Copy every entry below exactly as it appears, leaving out the images.

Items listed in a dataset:
══════════
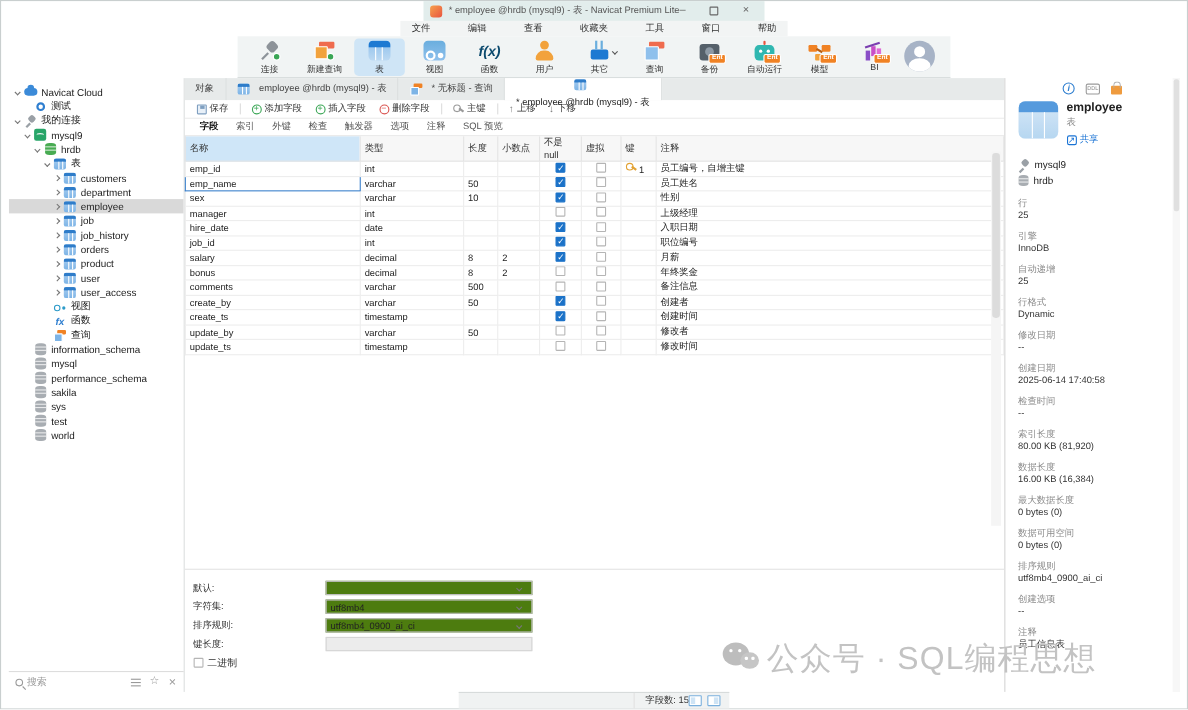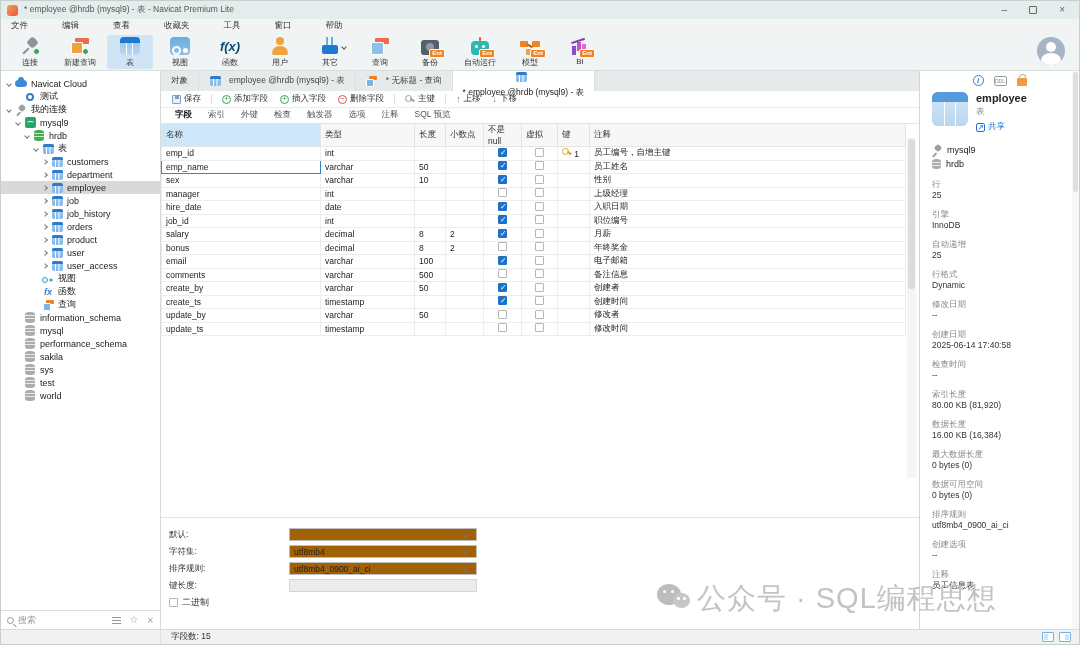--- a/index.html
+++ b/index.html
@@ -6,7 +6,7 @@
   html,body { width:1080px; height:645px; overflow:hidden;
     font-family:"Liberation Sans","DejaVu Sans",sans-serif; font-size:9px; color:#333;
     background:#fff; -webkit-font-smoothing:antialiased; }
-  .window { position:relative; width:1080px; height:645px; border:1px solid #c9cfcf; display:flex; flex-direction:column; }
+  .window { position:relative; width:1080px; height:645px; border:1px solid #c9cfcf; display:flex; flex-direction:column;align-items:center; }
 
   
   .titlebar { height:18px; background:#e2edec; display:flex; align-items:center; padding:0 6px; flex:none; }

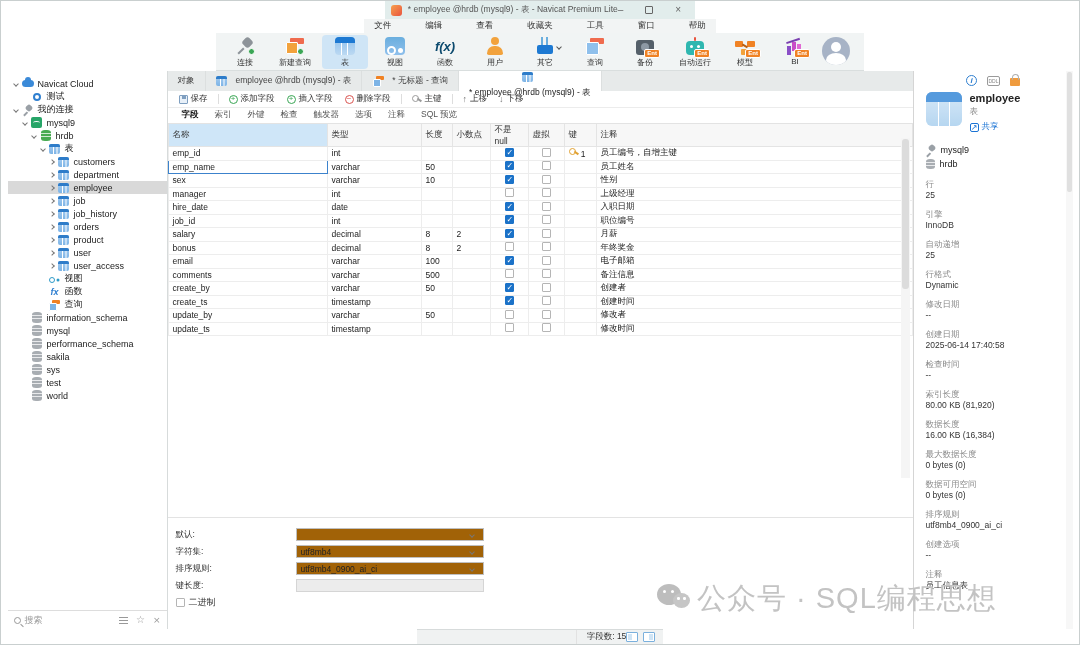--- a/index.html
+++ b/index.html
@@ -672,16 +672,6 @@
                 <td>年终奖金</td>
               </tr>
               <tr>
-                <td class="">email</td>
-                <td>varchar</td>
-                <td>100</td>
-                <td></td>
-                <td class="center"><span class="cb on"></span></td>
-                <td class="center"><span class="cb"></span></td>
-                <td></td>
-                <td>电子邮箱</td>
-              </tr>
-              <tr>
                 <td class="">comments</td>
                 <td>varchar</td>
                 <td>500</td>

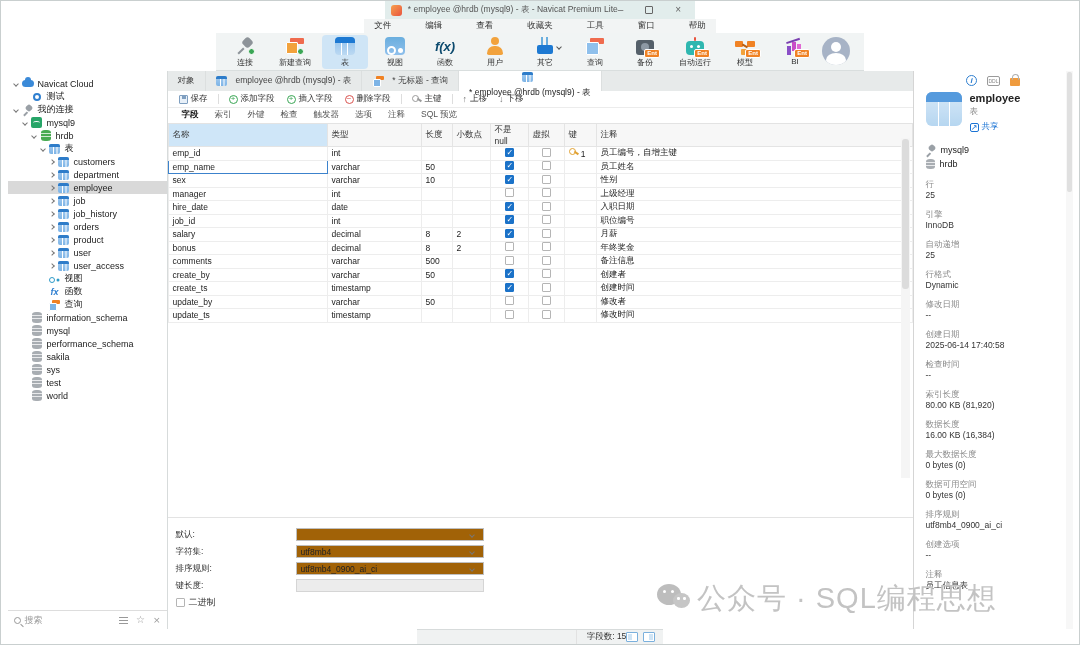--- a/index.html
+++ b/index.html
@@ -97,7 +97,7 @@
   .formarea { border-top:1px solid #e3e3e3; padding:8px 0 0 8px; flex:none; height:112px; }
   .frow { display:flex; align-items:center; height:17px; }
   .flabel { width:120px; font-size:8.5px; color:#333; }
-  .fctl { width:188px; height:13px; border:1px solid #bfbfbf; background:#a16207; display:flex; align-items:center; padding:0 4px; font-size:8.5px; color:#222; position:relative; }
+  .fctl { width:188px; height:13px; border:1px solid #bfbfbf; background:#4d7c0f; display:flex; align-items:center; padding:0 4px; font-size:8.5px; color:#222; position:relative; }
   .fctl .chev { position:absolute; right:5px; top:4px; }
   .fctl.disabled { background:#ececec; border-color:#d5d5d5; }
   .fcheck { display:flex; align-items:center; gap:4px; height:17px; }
══════════
**REPLY TO THE EXERCISE**:
--- a/index.html
+++ b/index.html
@@ -6,7 +6,7 @@
   html,body { width:1080px; height:645px; overflow:hidden;
     font-family:"Liberation Sans","DejaVu Sans",sans-serif; font-size:9px; color:#333;
     background:#fff; -webkit-font-smoothing:antialiased; }
-  .window { position:relative; width:1080px; height:645px; border:1px solid #c9cfcf; display:flex; flex-direction:column; }
+  .window { position:relative; width:1080px; height:645px; border:1px solid #c9cfcf; display:flex; flex-direction:column;align-items:center; }
 
   
   .titlebar { height:18px; background:#e2edec; display:flex; align-items:center; padding:0 6px; flex:none; }

--- a/index.html
+++ b/index.html
@@ -672,16 +672,6 @@
                 <td>年终奖金</td>
               </tr>
               <tr>
-                <td class="">email</td>
-                <td>varchar</td>
-                <td>100</td>
-                <td></td>
-                <td class="center"><span class="cb on"></span></td>
-                <td class="center"><span class="cb"></span></td>
-                <td></td>
-                <td>电子邮箱</td>
-              </tr>
-              <tr>
                 <td class="">comments</td>
                 <td>varchar</td>
                 <td>500</td>

--- a/index.html
+++ b/index.html
@@ -97,7 +97,7 @@
   .formarea { border-top:1px solid #e3e3e3; padding:8px 0 0 8px; flex:none; height:112px; }
   .frow { display:flex; align-items:center; height:17px; }
   .flabel { width:120px; font-size:8.5px; color:#333; }
-  .fctl { width:188px; height:13px; border:1px solid #bfbfbf; background:#a16207; display:flex; align-items:center; padding:0 4px; font-size:8.5px; color:#222; position:relative; }
+  .fctl { width:188px; height:13px; border:1px solid #bfbfbf; background:#4d7c0f; display:flex; align-items:center; padding:0 4px; font-size:8.5px; color:#222; position:relative; }
   .fctl .chev { position:absolute; right:5px; top:4px; }
   .fctl.disabled { background:#ececec; border-color:#d5d5d5; }
   .fcheck { display:flex; align-items:center; gap:4px; height:17px; }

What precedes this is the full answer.